Tilep Uang Ratusan Juta Rupiah, Calo CPNS Dipolisikan

Nganjuk, koranmemo.com – Eny Suryati (45) warga Perum Sima Blok D RT 14/RW 15 Desa Kwagean Kecamatan Loceret dilaporkan ke SPKT Polres Nganjuk oleh M. Zulfikar Ali Wava (30) warga Desa/Kecamatan Ngronggot Kabupaten Nganjuk. Pasalnya, Eny Suryati diduga telah menipunya dengan dalih bisa memasukkan menjadi CPNS.

Informasi yang dihimpun dari pihak kepolisian, kejadian berawal pada September 2018 sekitar pukul 14.00 WIB. Saat itu, Drs. H. Abdul Manan Zakaria, MM (62) orang tua pelapor mendapat kabar dari seorang guru, jika temannya (terlapor, red), bisa memasukkan menjadi PNS dengan beberapa persyaratan dan uang pelicin sejumlah Rp 250 juta, yang bisa diangsur.

Mendapat kabar tersebut, H. Abdul Manan Zakaria langsung memberitahu anaknya (pelapor, red) dan anaknya pun setuju untuk masuk CPNS di lingkup instansi pemerintah. Selanjutnya, pelapor pada Senin (1/10/2018) sekitar pukul 19.00 WIB datang sendirian ke rumah terlapor (Eny Suryati).

Waktu itu, dia membawa persyaratan antara lain ijazah SD sampai S-1, pasfoto, serta uang muka masuk PNS sebesar Rp 125 juta. Sesampainya di rumah perempuan yang sering dipolisikan atas kasus serupa ini, semua persyaratan termasuk uang muka tersebut diserahkan kepada terlapor.

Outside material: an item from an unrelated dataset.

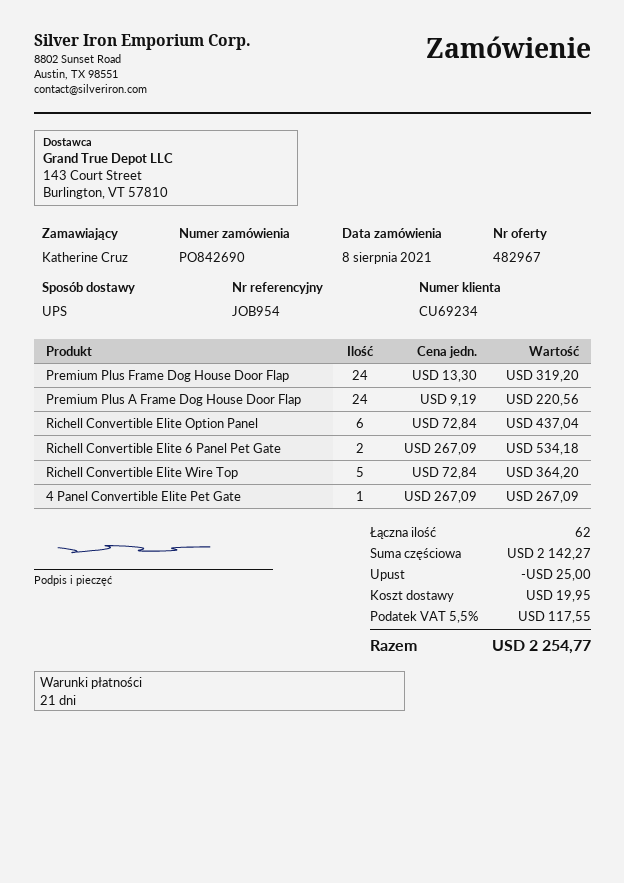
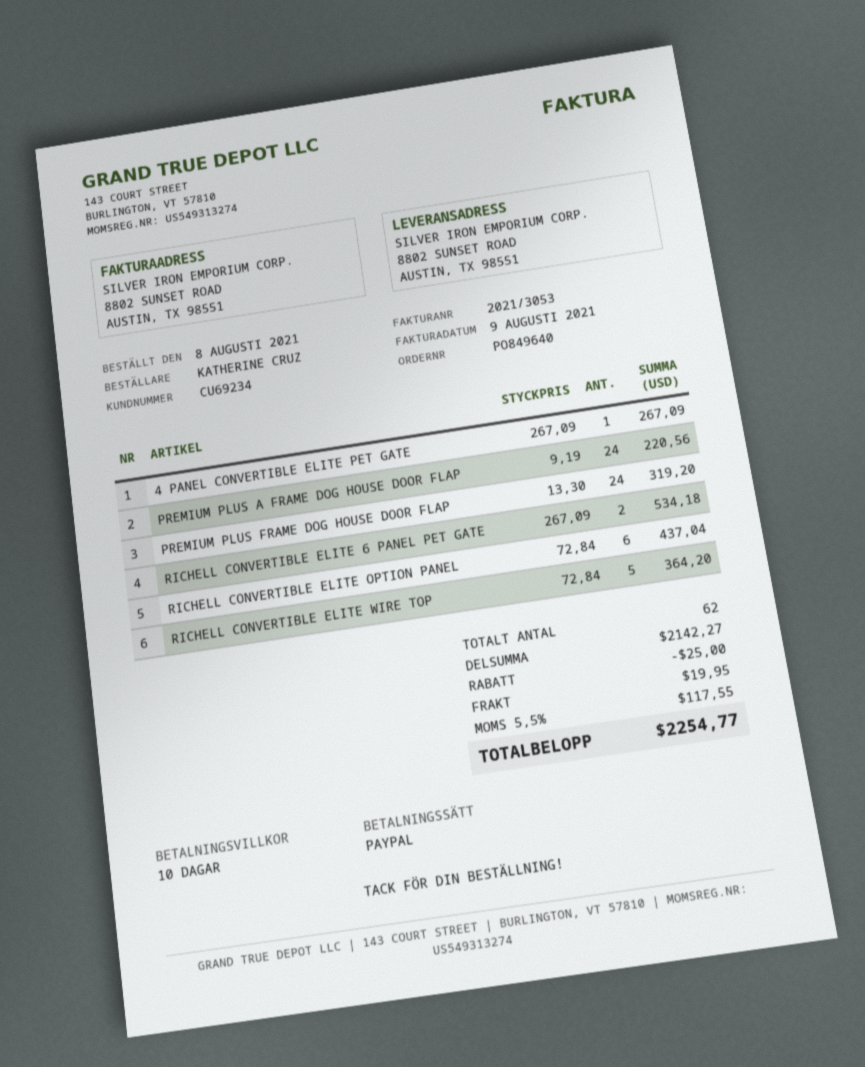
order number: PO842690 -> PO849640
payment terms: 21 days -> 10 days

Ketika itu, terlapor berjanji bulan Desember 2018, dipastikan M. Zulfikar Ali Wava akan menerima SK CPNS di instansi pemerintah pusat tahun 2018. Kemudian pada Rabu (21/11/2018) sekitar pukul 13.00 WIB, terlapor datang ke rumah pelapor, dengan tujuan meminta uang muka tambahan untuk pemberangkatan ke Jakarta sebesar Rp 25 juta.

Selanjutnya pada Sabtu (24/11/2018) sekitar pukul 19.00 WIB, terlapor kembali datang ke rumah pelapor untuk meminta kekurangan biaya sejumlah Rp 100 juta. Setelah menerima uang itu, terlapor kembali berjanji akan menguruskan agar pelapor secepatnya diterima masuk CPNS.

Setelah ditunggu-tunggu tak ada kabar, selanjutnya pelapor bersama bapaknya dan temannya mencari terlapor di beberapa tempat, namun tak kunjung ketemu.

Kemudian, pelapor bersama bapaknya pada Selasa (18/6/2019) sekitar pukul 19.00 WIB datang ke rumah terlapor dan bertemu orang yang katanya bisa memasukkan jadi PNS ini.

Saat itu, terlapor membuat surat pernyataan yang isinya sanggup mengembalikan uang jaminan atau uang muka CPNS tahun 2018 sejumlah Rp 250 juta yang telah diterimanya dengan kontan, Minggu (30/6/2019).

Terlapor juga berjanji apabila tidak menepati janjinya, bersedia dituntut sesuai hukum yang berlaku. Setelah ditunggu sampai batas perjanjian tak ada realisasinya, akhirnya kasus ini dilaporkan ke SPKT Polres Nganjuk pada Senin (8/7/2019).

Kasubbag Humas Polres Nganjuk, AKP Moh. Sudarman membenarkan pihaknya telah menerima laporan itu. Kini kasusnya masih dalam penyelidikan.

“Kasusnya masih dalam penyelidikan, sementara penyidik Satreskrim Polres Nganjuk sudah memanggil beberapa orang saksi untuk dimintai keterangan,” ujarnya.